EXERCISE INSTRUCTIONS ::
Which lines run from the line containing "(317, 413) none -> [243,369,295,388] (DEV)" through the end of the records below? Reproduce them exactly, and nothing else.

[Dataset excerpts]
--- START ---

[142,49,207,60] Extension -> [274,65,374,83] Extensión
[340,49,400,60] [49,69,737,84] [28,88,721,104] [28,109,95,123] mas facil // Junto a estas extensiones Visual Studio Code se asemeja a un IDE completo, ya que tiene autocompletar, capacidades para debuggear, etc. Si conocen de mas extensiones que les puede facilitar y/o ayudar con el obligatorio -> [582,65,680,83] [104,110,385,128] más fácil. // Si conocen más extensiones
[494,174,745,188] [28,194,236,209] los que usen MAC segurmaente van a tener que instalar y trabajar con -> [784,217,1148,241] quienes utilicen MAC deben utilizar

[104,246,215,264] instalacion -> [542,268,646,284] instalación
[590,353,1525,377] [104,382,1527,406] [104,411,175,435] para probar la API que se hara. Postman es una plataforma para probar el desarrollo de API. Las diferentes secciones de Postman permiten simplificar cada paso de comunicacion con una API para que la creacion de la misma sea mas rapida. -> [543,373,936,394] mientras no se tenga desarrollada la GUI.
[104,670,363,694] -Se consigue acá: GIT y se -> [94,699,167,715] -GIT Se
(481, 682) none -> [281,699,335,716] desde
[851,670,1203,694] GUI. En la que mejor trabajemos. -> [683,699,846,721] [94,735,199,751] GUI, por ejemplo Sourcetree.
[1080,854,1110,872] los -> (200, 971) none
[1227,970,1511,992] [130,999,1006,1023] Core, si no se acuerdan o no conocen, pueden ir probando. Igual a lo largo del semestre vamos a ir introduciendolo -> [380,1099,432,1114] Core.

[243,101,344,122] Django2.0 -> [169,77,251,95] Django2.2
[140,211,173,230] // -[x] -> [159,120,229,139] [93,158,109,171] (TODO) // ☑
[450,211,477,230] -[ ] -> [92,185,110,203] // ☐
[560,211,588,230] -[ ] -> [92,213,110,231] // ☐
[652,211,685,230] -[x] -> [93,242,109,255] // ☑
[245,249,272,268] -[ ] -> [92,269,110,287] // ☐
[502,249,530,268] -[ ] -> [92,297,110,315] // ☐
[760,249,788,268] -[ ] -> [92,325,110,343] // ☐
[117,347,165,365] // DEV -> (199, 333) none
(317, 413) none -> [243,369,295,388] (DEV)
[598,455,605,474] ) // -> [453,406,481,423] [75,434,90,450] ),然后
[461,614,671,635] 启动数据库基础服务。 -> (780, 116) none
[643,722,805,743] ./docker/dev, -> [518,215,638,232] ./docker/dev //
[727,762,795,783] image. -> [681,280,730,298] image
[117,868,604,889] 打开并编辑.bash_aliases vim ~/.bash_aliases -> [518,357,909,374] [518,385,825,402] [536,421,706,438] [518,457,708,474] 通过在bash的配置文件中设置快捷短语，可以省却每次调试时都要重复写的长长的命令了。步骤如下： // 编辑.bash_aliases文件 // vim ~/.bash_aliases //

--- END ---

TASK RESULT ::
(317, 413) none -> [243,369,295,388] (DEV)
[598,455,605,474] ) // -> [453,406,481,423] [75,434,90,450] ),然后
[461,614,671,635] 启动数据库基础服务。 -> (780, 116) none
[643,722,805,743] ./docker/dev, -> [518,215,638,232] ./docker/dev //
[727,762,795,783] image. -> [681,280,730,298] image
[117,868,604,889] 打开并编辑.bash_aliases vim ~/.bash_aliases -> [518,357,909,374] [518,385,825,402] [536,421,706,438] [518,457,708,474] 通过在bash的配置文件中设置快捷短语，可以省却每次调试时都要重复写的长长的命令了。步骤如下： // 编辑.bash_aliases文件 // vim ~/.bash_aliases //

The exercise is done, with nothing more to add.